I didn’t want to talk about the details with anyone – I just wanted to sit with it while I cooked. I know that I need to feel this incredible sadness and grieve what I haven’t yet grieved.
Did I get what I needed?
I did receive some valuable bits.
He was kind and respectful.
He listened.
He saw one big piece from my perspective and admitted that it was “fucked up.”
I didn’t yell. I said everything that I needed to say without going on ad nauseam. I didn’t try to hold him accountable for other’s actions. I wasn’t sarcastic or condescending or demeaning. I didn’t barely swore. I was calm and rational and very very clear.
And I didn’t fall apart.
(All things I do more often than not.)
I owned and apologized for some really shitty things that I had done.
In other words, not only did I maintain my dignity, but as I ruminate on the exchange a day later, I am satisfied with it.
I’m not wishing that I had said things differently or said more. When I think of things that I would have liked to add, I am thankful that they weren’t included because they are the things that would have made me look small or petty or pathetic or bat shit crazy.

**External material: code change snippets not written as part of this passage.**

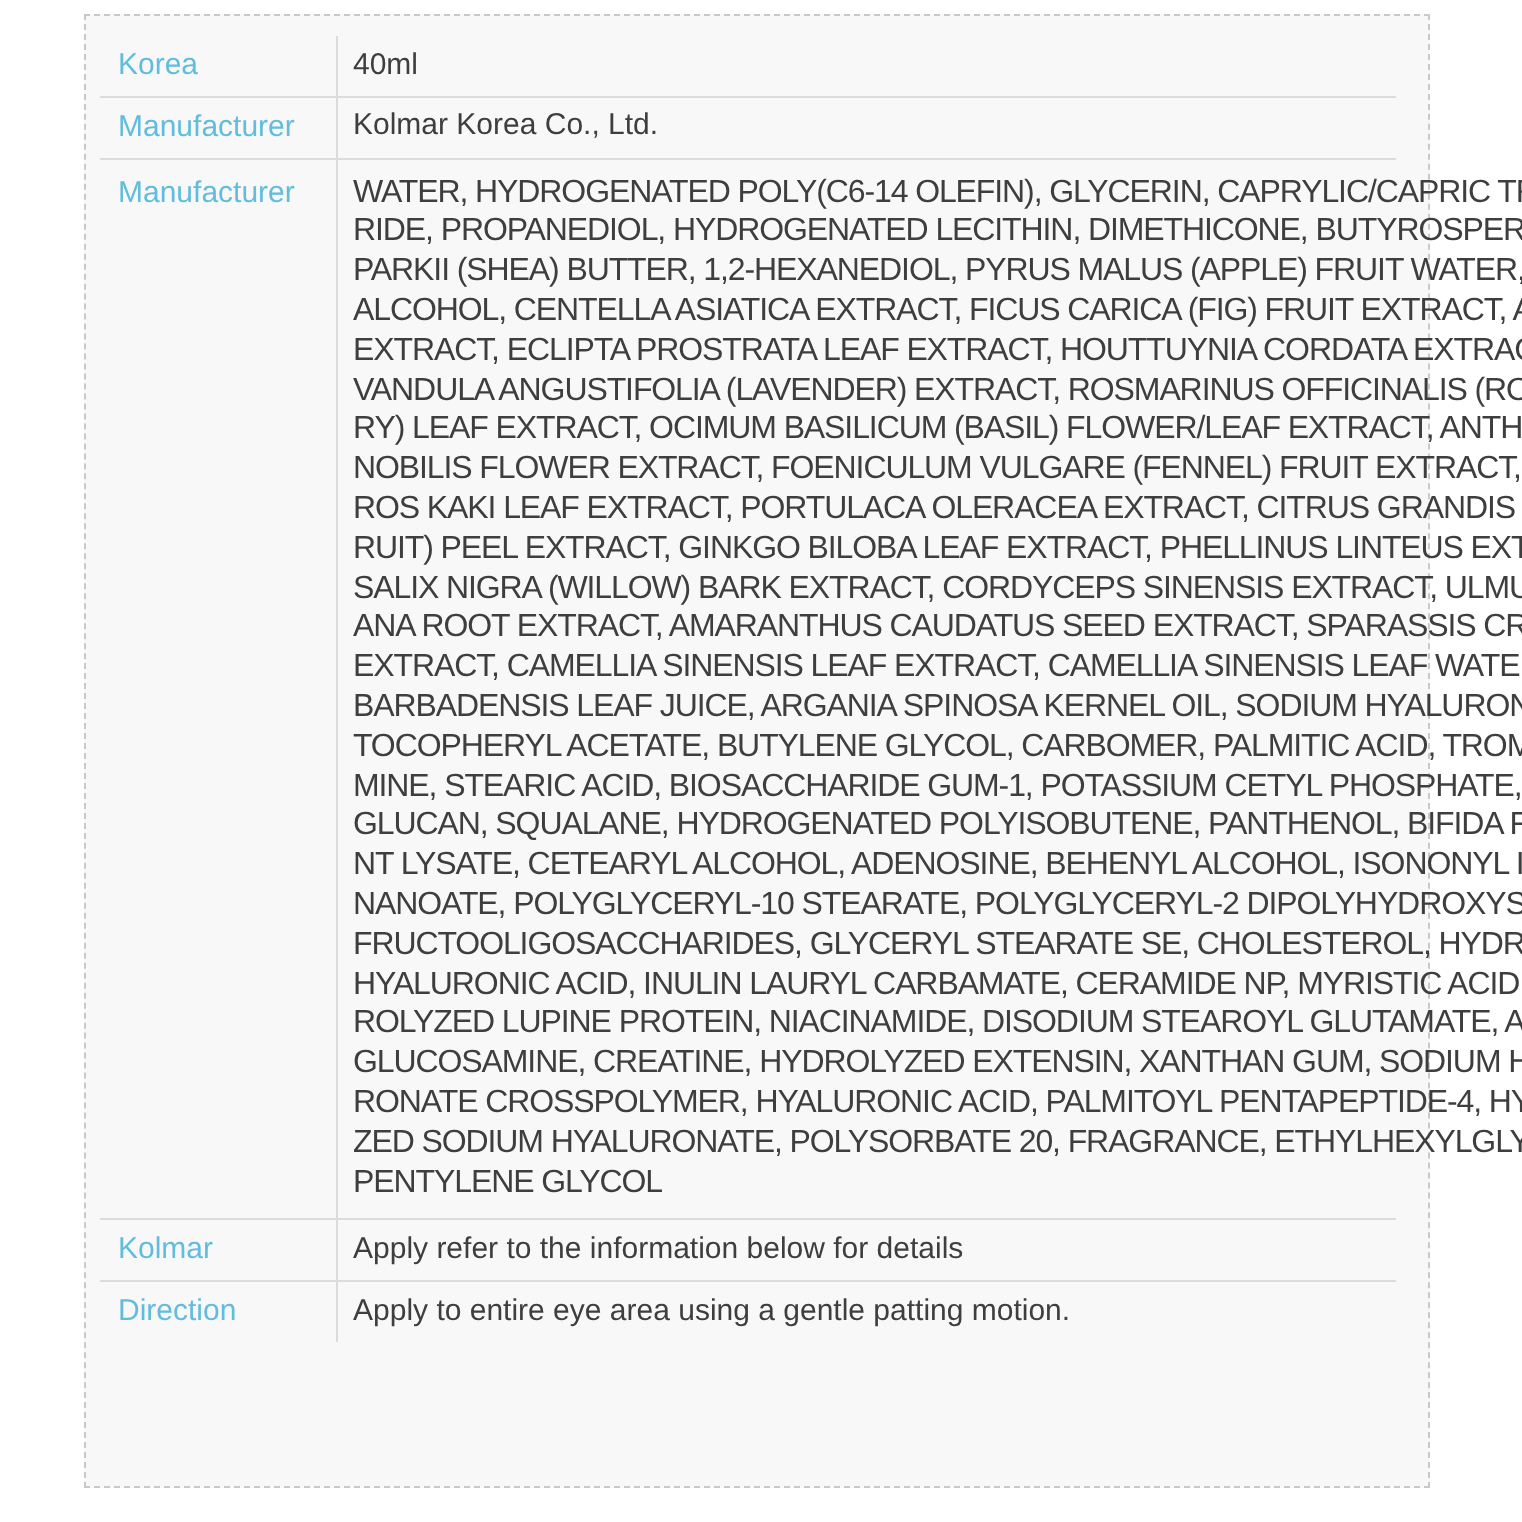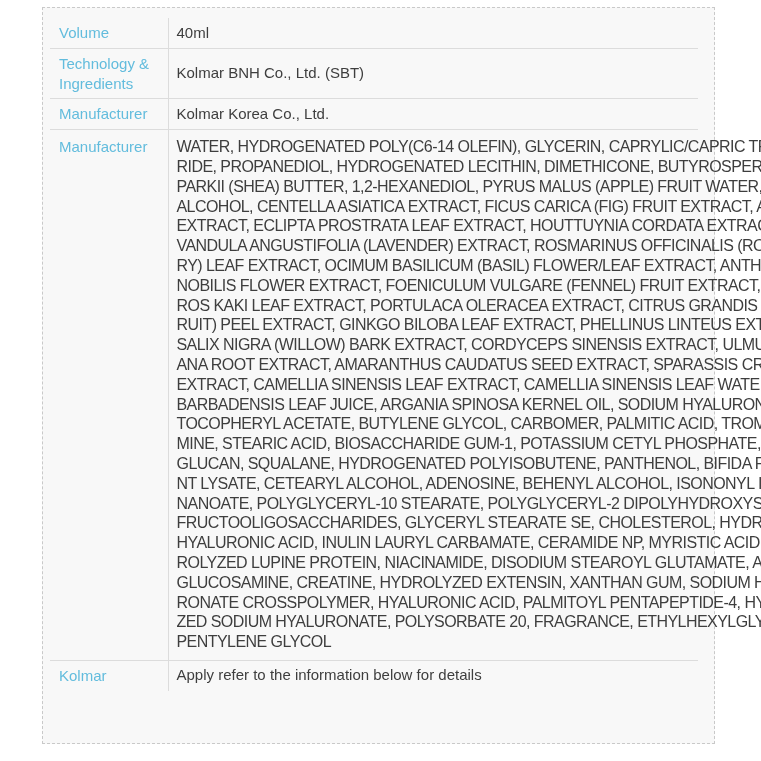--- a/index.html
+++ b/index.html
@@ -64,7 +64,7 @@
   <table class="spec-table">
     <tbody>
       <tr>
-        <td class="label-cell">Volume</td>
+        <td class="label-cell">Korea</td>
         <td class="value-cell">40ml</td>
       </tr>
       <tr>

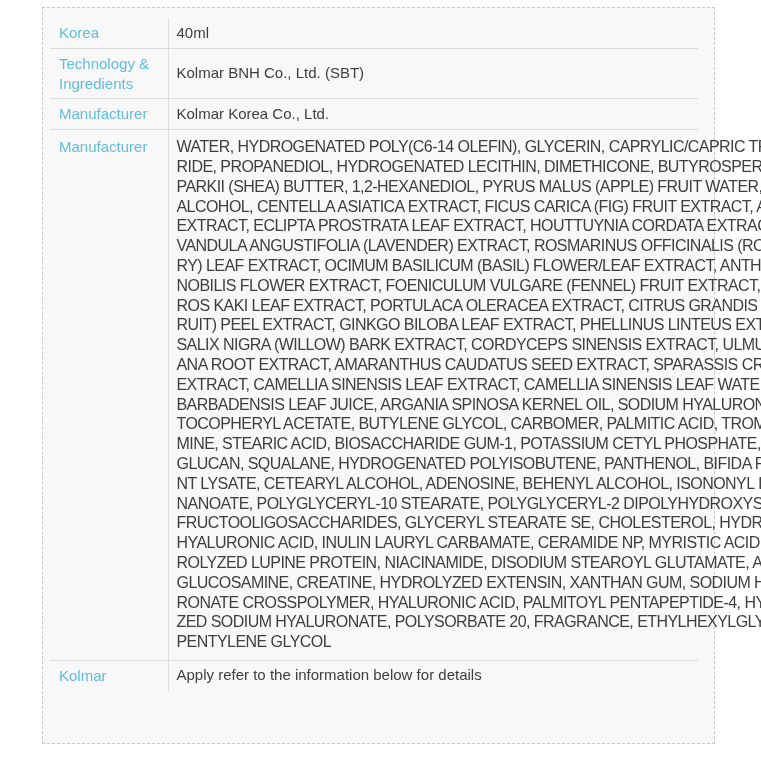--- a/index.html
+++ b/index.html
@@ -68,10 +68,6 @@
         <td class="value-cell">40ml</td>
       </tr>
       <tr>
-        <td class="label-cell">Technology &amp; Ingredients</td>
-        <td class="value-cell">Kolmar BNH Co., Ltd. (SBT)</td>
-      </tr>
-      <tr>
         <td class="label-cell">Manufacturer</td>
         <td class="value-cell">Kolmar Korea Co., Ltd.</td>
       </tr>

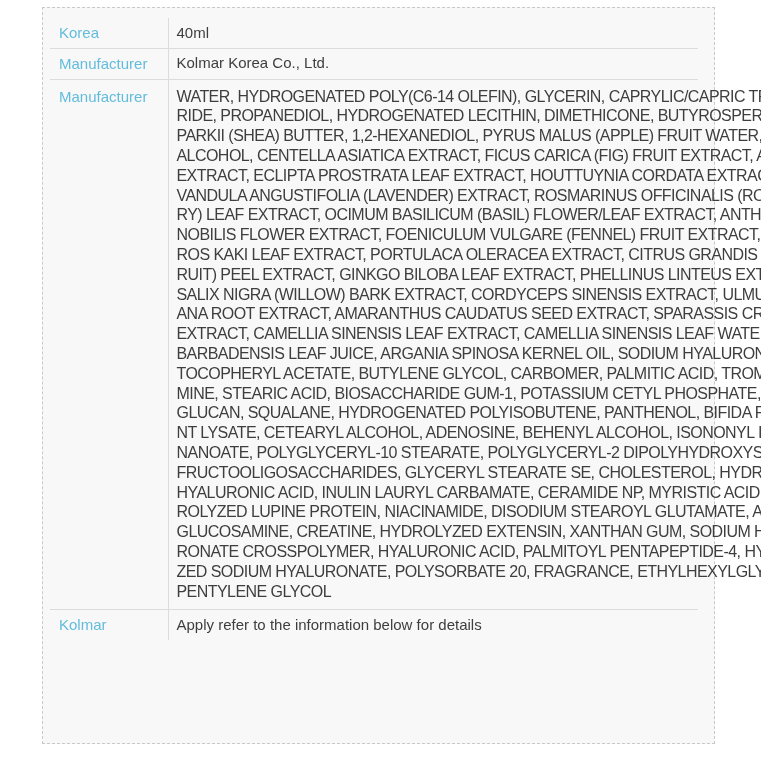--- a/index.html
+++ b/index.html
@@ -106,6 +106,10 @@
         <td class="label-cell">Kolmar</td>
         <td class="value-cell">Apply refer to the information below for details</td>
       </tr>
+      <tr>
+        <td class="label-cell">Direction</td>
+        <td class="value-cell">Apply to entire eye area using a gentle patting motion.</td>
+      </tr>
     </tbody>
   </table>
 </div>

I’m not cringing in hindsight.
I was able to try to set things right from my end. It takes two to tango as we all know.
That which he apologized for…it was what I wanted, and I appreciate it, and I also realize that it’s not the apologies that I need. The remorse can’t begin to undo what has been done.

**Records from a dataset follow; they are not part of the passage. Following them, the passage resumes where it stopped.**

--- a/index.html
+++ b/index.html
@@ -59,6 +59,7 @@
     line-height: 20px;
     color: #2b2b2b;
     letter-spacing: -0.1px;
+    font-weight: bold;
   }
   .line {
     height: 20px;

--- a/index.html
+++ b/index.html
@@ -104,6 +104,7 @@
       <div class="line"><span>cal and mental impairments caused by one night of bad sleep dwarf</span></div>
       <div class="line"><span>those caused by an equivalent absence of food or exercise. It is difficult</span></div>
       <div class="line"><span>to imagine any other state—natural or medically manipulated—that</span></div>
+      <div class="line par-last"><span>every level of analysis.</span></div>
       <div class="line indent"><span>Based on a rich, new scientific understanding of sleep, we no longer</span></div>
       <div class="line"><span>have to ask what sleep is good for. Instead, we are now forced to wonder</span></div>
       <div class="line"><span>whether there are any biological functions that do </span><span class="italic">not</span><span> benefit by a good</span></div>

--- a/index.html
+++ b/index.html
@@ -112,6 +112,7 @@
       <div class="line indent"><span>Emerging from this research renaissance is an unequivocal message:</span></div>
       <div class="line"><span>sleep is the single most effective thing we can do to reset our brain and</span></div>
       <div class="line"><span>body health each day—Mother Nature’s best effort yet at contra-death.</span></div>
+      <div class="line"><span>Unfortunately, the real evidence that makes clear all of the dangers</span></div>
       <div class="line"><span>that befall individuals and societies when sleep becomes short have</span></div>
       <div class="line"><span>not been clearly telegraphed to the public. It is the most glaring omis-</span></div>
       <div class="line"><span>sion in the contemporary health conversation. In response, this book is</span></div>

What I needed was to be heard and maybe understood a little bit better.
To speak my peace.
To say, “You destroyed a family that loved you.”
Without expecting anything much in return.
I needed an opportunity to regain my dignity which I, maybe not lost, but definitely compromised in my unhinged moments.
And regain it I did.
The sadness that I am feeling today is deep. I am exhausted. And yet, I understand that this is part of the process and that I will eventually feel some relief.
And I don’t have to beat myself up for one more mismanaged moment.
So did I get the elusive “closure”?
I don’t know.
But I think I can probably go to the coffee shop now without fear, without ending up on the floor of the kitchen having a full-blown anxiety attack.
And that’s worth a whole awful lot these days.